Problem statement:
Reproduce only what runs from the line containing "Eocene lemuroid (NHMUK" to the line containing "- A partir de" in the records below, inclusive. Keep it exact, and keep the pictures out.

Records for the task:

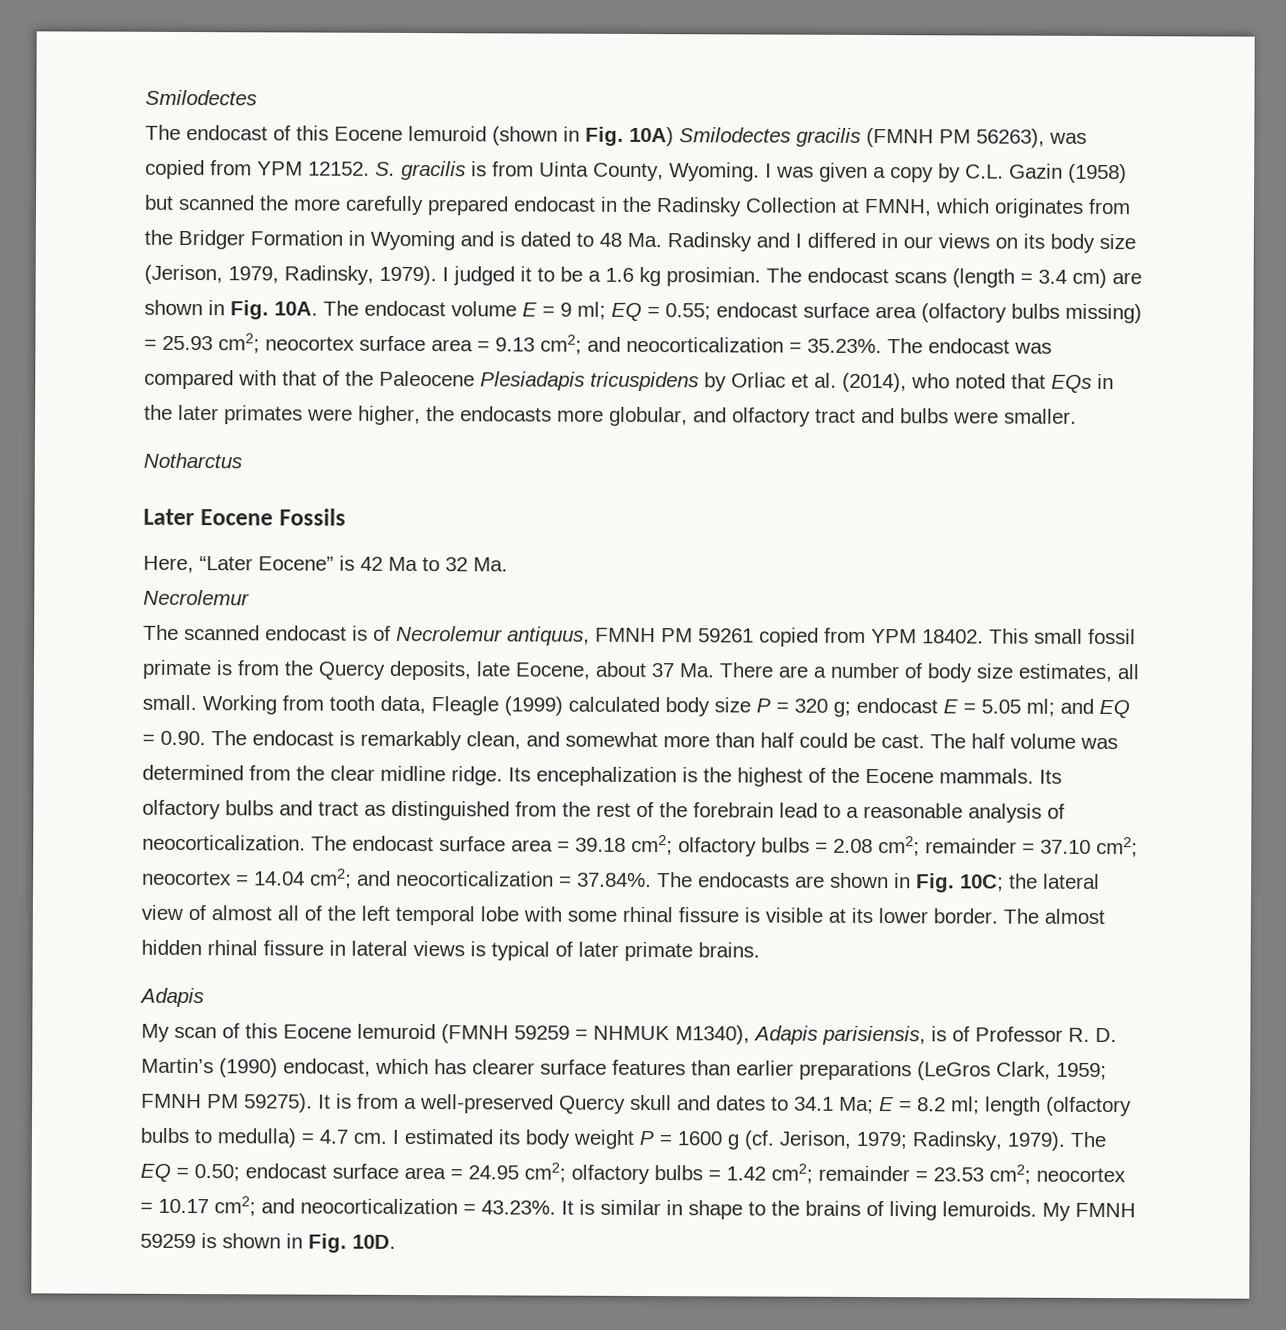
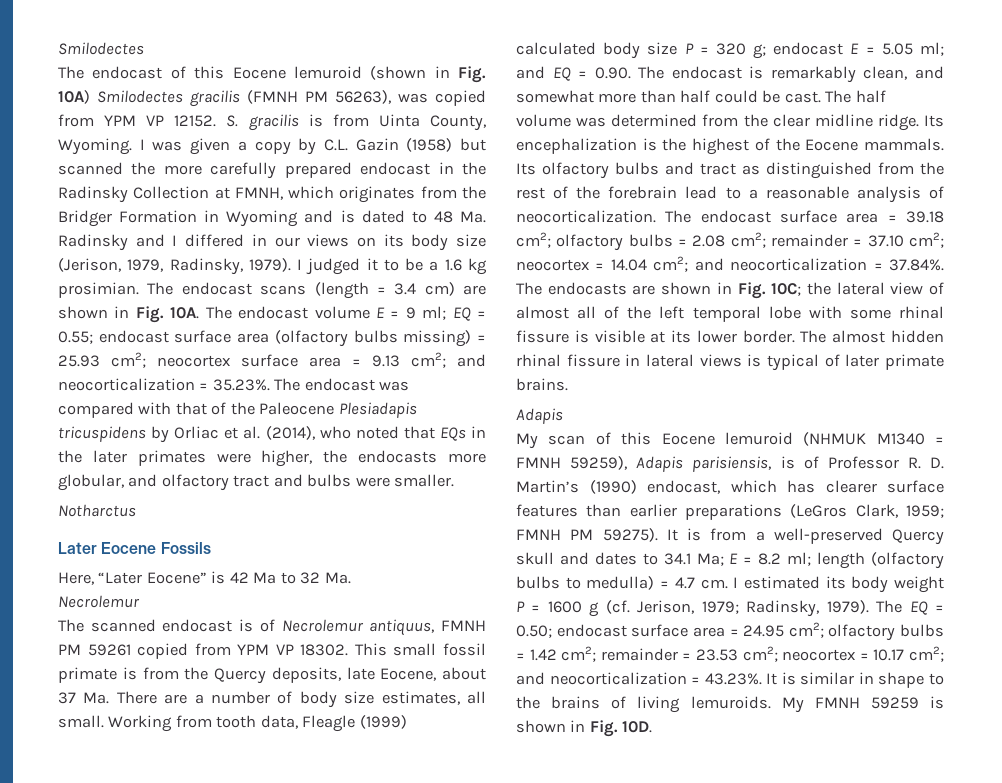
- The endocast of this Eocene lemuroid (shown in Fig. 10A) Smilodectes gracilis (FMNH PM 56263), was copied from YPM 12152.
+ The endocast of this Eocene lemuroid (shown in Fig. 10A) Smilodectes gracilis (FMNH PM 56263), was copied from YPM VP 12152.
- The scanned endocast is of Necrolemur antiquus, FMNH PM 59261 copied from YPM 18402.
+ The scanned endocast is of Necrolemur antiquus, FMNH PM 59261 copied from YPM VP 18302.
- My scan of this Eocene lemuroid (FMNH 59259 = NHMUK M1340), Adapis parisiensis, is of Professor R. D. Martin’s (1990) endocast, which has clearer surface features than earlier preparations (LeGros Clark, 1959; FMNH PM 59275).
+ My scan of this Eocene lemuroid (NHMUK M1340 = FMNH 59259), Adapis parisiensis, is of Professor R. D. Martin’s (1990) endocast, which has clearer surface features than earlier preparations (LeGros Clark, 1959; FMNH PM 59275).

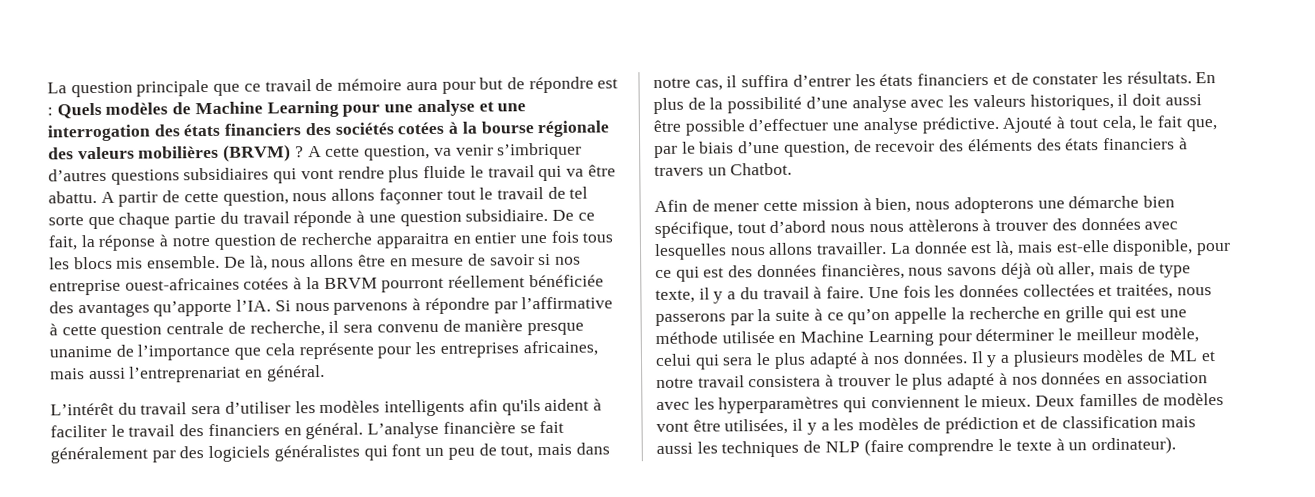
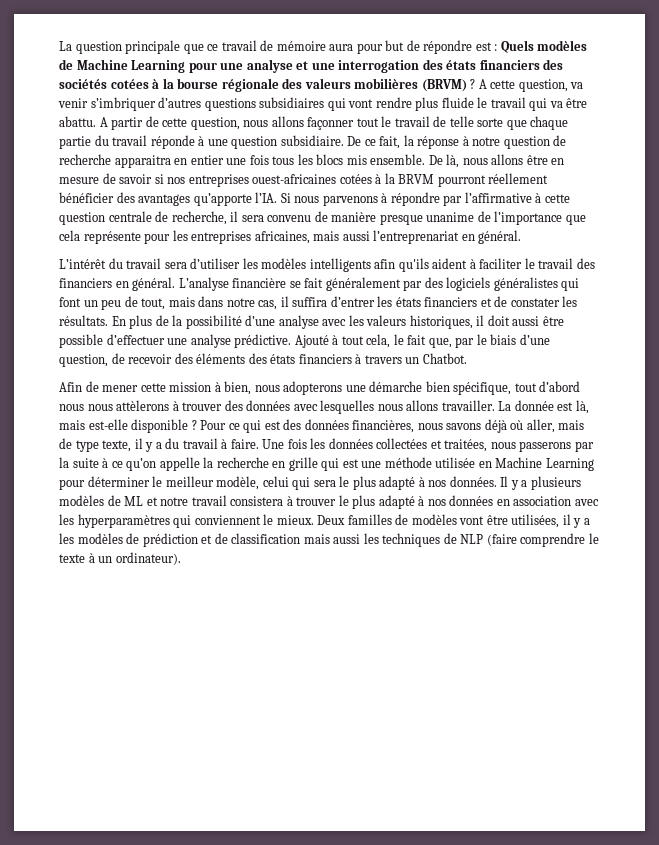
- A partir de cette question, nous allons façonner tout le travail de tel sorte que chaque partie du travail réponde à une question subsidiaire.
+ A partir de cette question, nous allons façonner tout le travail de telle sorte que chaque partie du travail réponde à une question subsidiaire.
- De là, nous allons être en mesure de savoir si nos entreprise ouest-africaines cotées à la BRVM pourront réellement bénéficiée des avantages qu’apporte l’IA.
+ De là, nous allons être en mesure de savoir si nos entreprises ouest-africaines cotées à la BRVM pourront réellement bénéficier des avantages qu’apporte l’IA.
- La donnée est là, mais est-elle disponible, pour ce qui est des données financières, nous savons déjà où aller, mais de type texte, il y a du travail à faire.
+ La donnée est là, mais est-elle disponible ? Pour ce qui est des données financières, nous savons déjà où aller, mais de type texte, il y a du travail à faire.

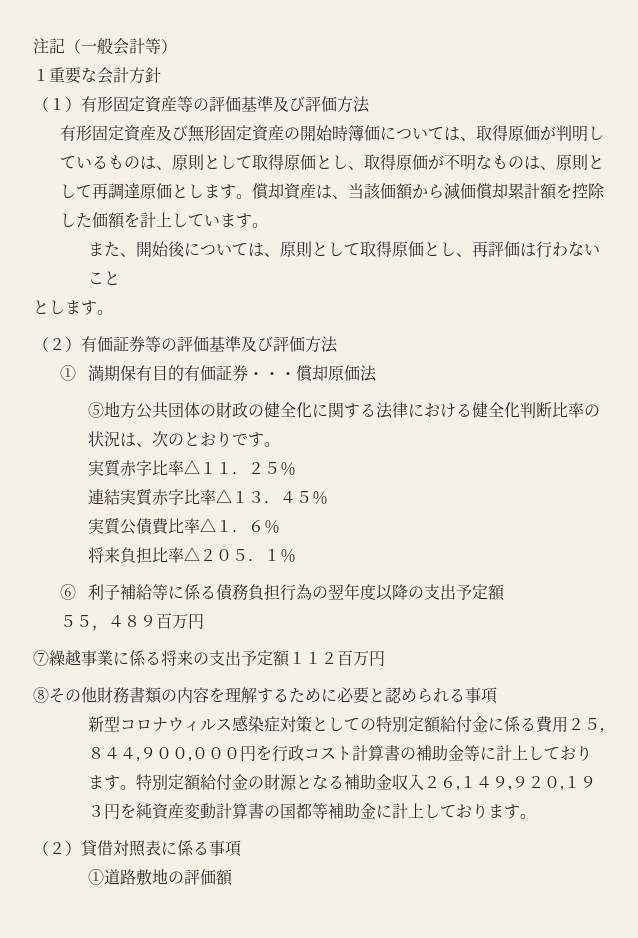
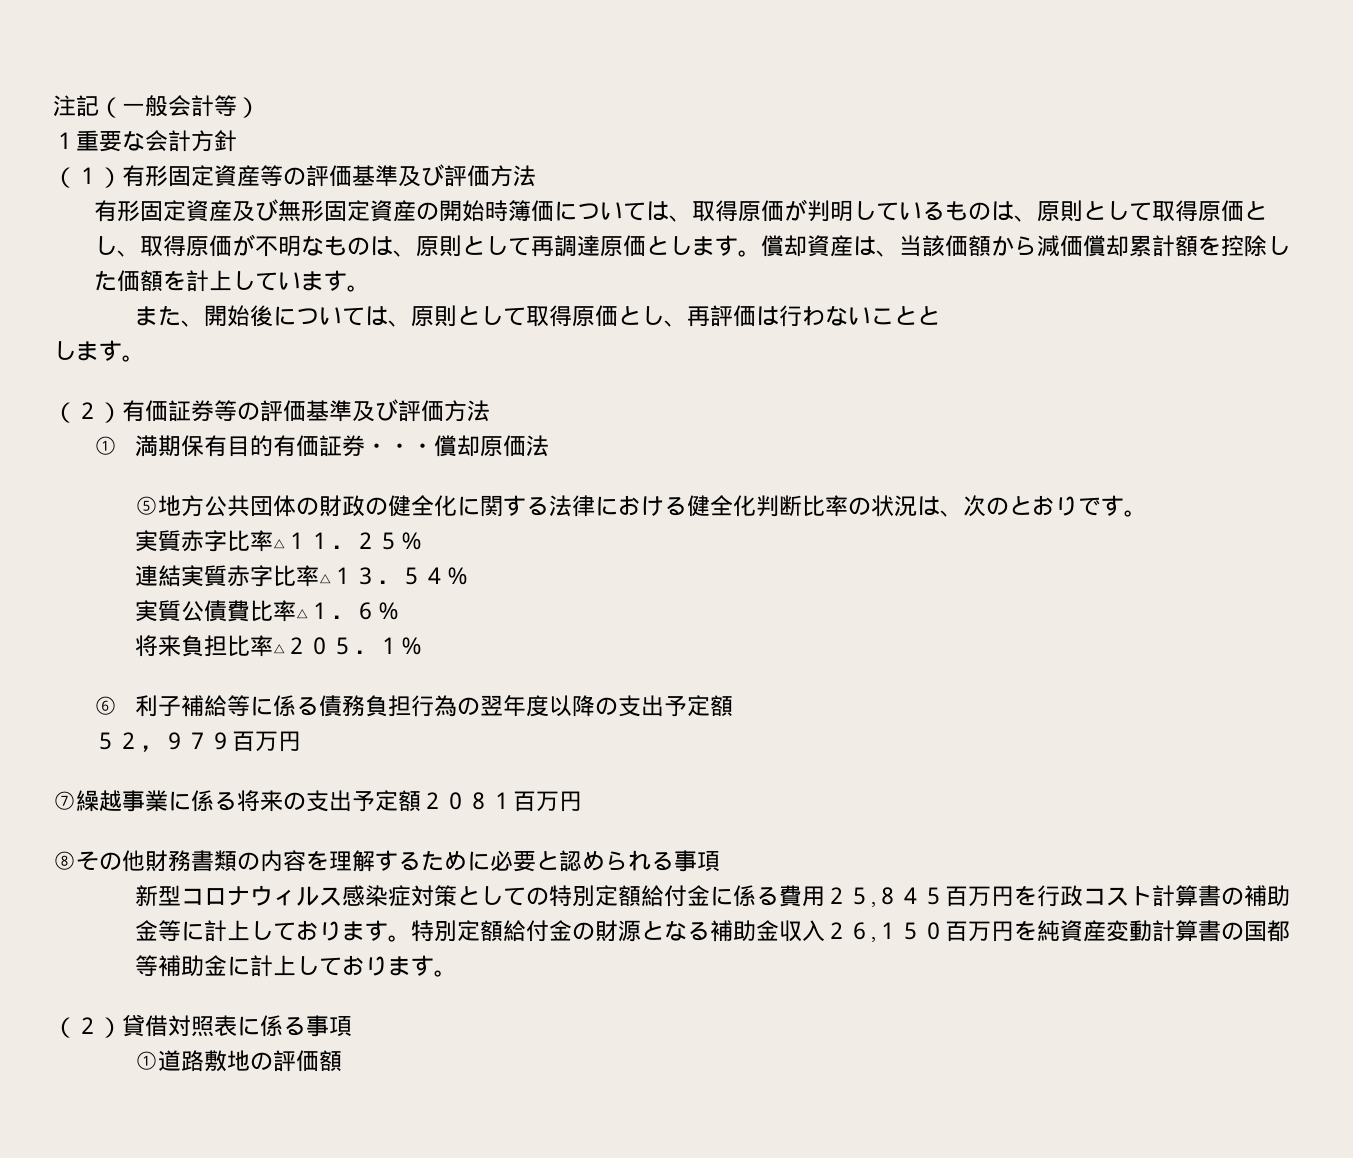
- また、開始後については、原則として取得原価とし、再評価は行わないこと
- とします。
+ また、開始後については、原則として取得原価とし、再評価は行わないことと
+ します。
- 連結実質赤字比率△１３．４５％
+ 連結実質赤字比率△１３．５４％
- ５５，４８９百万円
+ ５２，９７９百万円
- ⑦繰越事業に係る将来の支出予定額１１２百万円
+ ⑦繰越事業に係る将来の支出予定額２０８１百万円
- 新型コロナウィルス感染症対策としての特別定額給付金に係る費用２５,８４４,９００,０００円を行政コスト計算書の補助金等に計上しております。
+ 新型コロナウィルス感染症対策としての特別定額給付金に係る費用２５,８４５百万円を行政コスト計算書の補助金等に計上しております。
- 特別定額給付金の財源となる補助金収入２６,１４９,９２０,１９３円を純資産変動計算書の国都等補助金に計上しております。
+ 特別定額給付金の財源となる補助金収入２６,１５０百万円を純資産変動計算書の国都等補助金に計上しております。

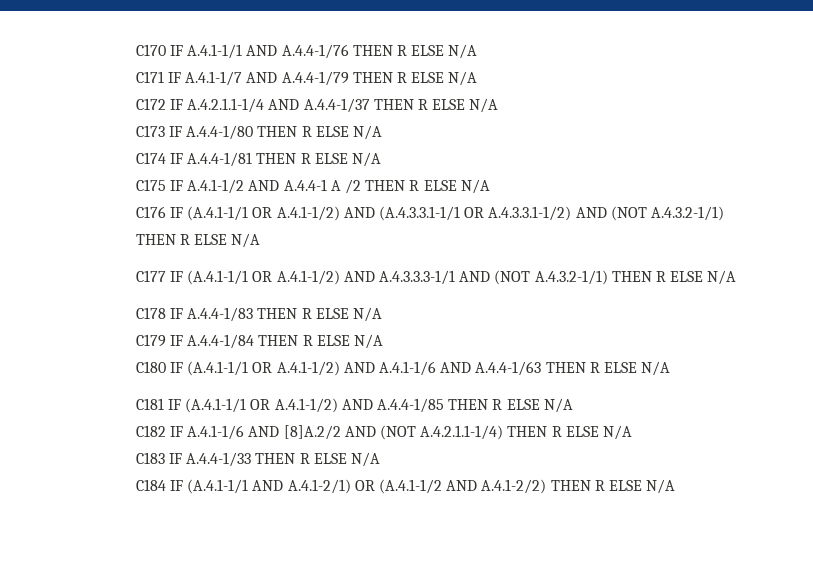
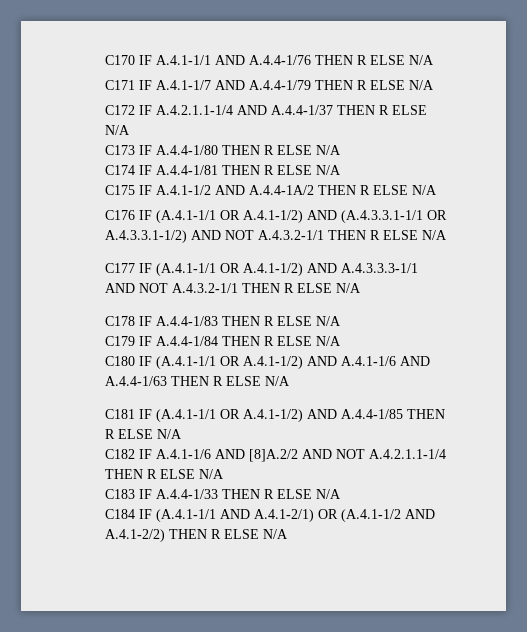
- C175 IF A.4.1-1/2 AND A.4.4-1 A /2 THEN R ELSE N/A
+ C175 IF A.4.1-1/2 AND A.4.4-1A/2 THEN R ELSE N/A
- C176 IF (A.4.1-1/1 OR A.4.1-1/2) AND (A.4.3.3.1-1/1 OR A.4.3.3.1-1/2) AND (NOT A.4.3.2-1/1) THEN R ELSE N/A
+ C176 IF (A.4.1-1/1 OR A.4.1-1/2) AND (A.4.3.3.1-1/1 OR A.4.3.3.1-1/2) AND NOT A.4.3.2-1/1 THEN R ELSE N/A
- C177 IF (A.4.1-1/1 OR A.4.1-1/2) AND A.4.3.3.3-1/1 AND (NOT A.4.3.2-1/1) THEN R ELSE N/A
+ C177 IF (A.4.1-1/1 OR A.4.1-1/2) AND A.4.3.3.3-1/1 AND NOT A.4.3.2-1/1 THEN R ELSE N/A
- C182 IF A.4.1-1/6 AND [8]A.2/2 AND (NOT A.4.2.1.1-1/4) THEN R ELSE N/A
+ C182 IF A.4.1-1/6 AND [8]A.2/2 AND NOT A.4.2.1.1-1/4 THEN R ELSE N/A

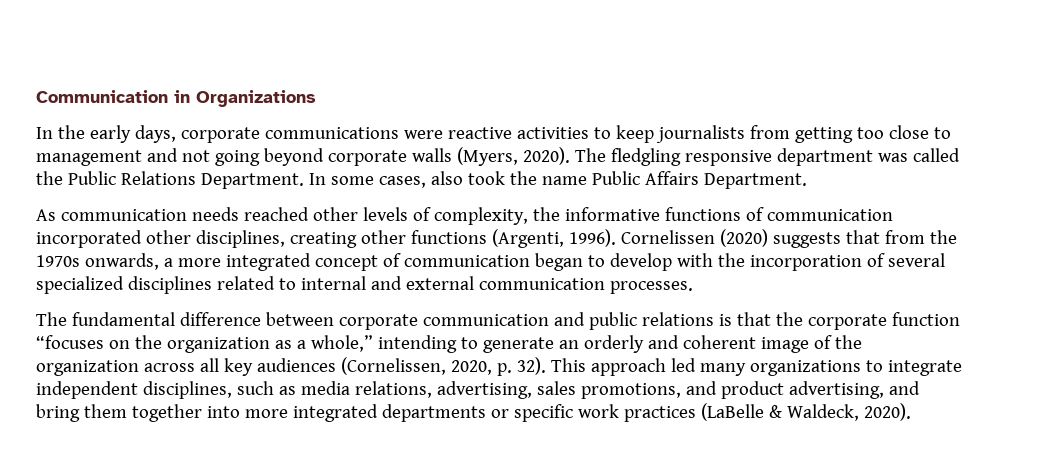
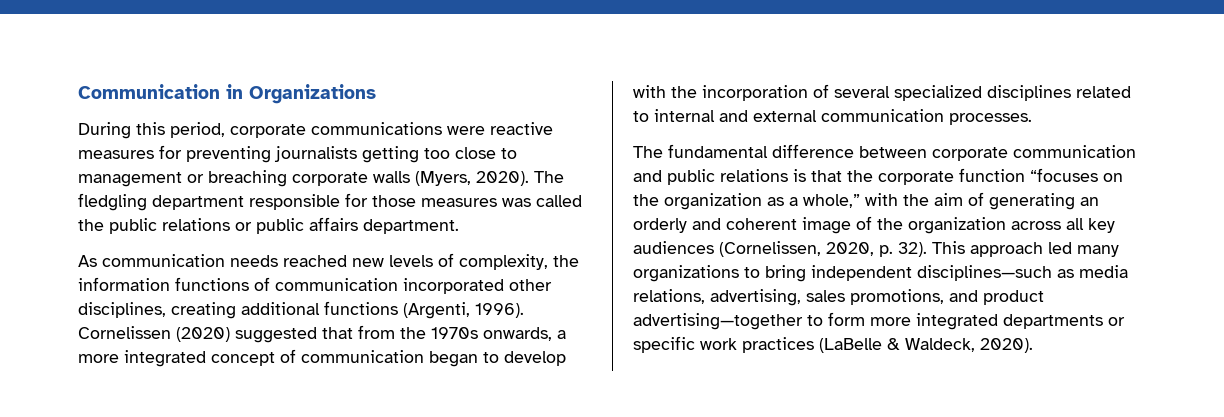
- In the early days, corporate communications were reactive activities to keep journalists from getting too close to management and not going beyond corporate walls (Myers, 2020).
+ During this period, corporate communications were reactive measures for preventing journalists getting too close to management or breaching corporate walls (Myers, 2020).
- The fledgling responsive department was called the Public Relations Department. In some cases, also took the name Public Affairs Department.
+ The fledgling department responsible for those measures was called the public relations or public affairs department.
- As communication needs reached other levels of complexity, the informative functions of communication incorporated other disciplines, creating other functions (Argenti, 1996).
+ As communication needs reached new levels of complexity, the information functions of communication incorporated other disciplines, creating additional functions (Argenti, 1996).
- Cornelissen (2020) suggests that from the 1970s onwards, a more integrated concept of communication began to develop with the incorporation of several specialized disciplines related to internal and external communication processes.
+ Cornelissen (2020) suggested that from the 1970s onwards, a more integrated concept of communication began to develop with the incorporation of several specialized disciplines related to internal and external communication processes.
- The fundamental difference between corporate communication and public relations is that the corporate function “focuses on the organization as a whole,” intending to generate an orderly and coherent image of the organization across all key audiences (Cornelissen, 2020, p. 32).
+ The fundamental difference between corporate communication and public relations is that the corporate function “focuses on the organization as a whole,” with the aim of generating an orderly and coherent image of the organization across all key audiences (Cornelissen, 2020, p. 32).
- This approach led many organizations to integrate independent disciplines, such as media relations, advertising, sales promotions, and product advertising, and bring them together into more integrated departments or specific work practices (LaBelle & Waldeck, 2020).
+ This approach led many organizations to bring independent disciplines—such as media relations, advertising, sales promotions, and product advertising—together to form more integrated departments or specific work practices (LaBelle & Waldeck, 2020).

Answer box:
+ My scan of this Eocene lemuroid (NHMUK M1340 = FMNH 59259), Adapis parisiensis, is of Professor R. D. Martin’s (1990) endocast, which has clearer surface features than earlier preparations (LeGros Clark, 1959; FMNH PM 59275).

- A partir de cette question, nous allons façonner tout le travail de tel sorte que chaque partie du travail réponde à une question subsidiaire.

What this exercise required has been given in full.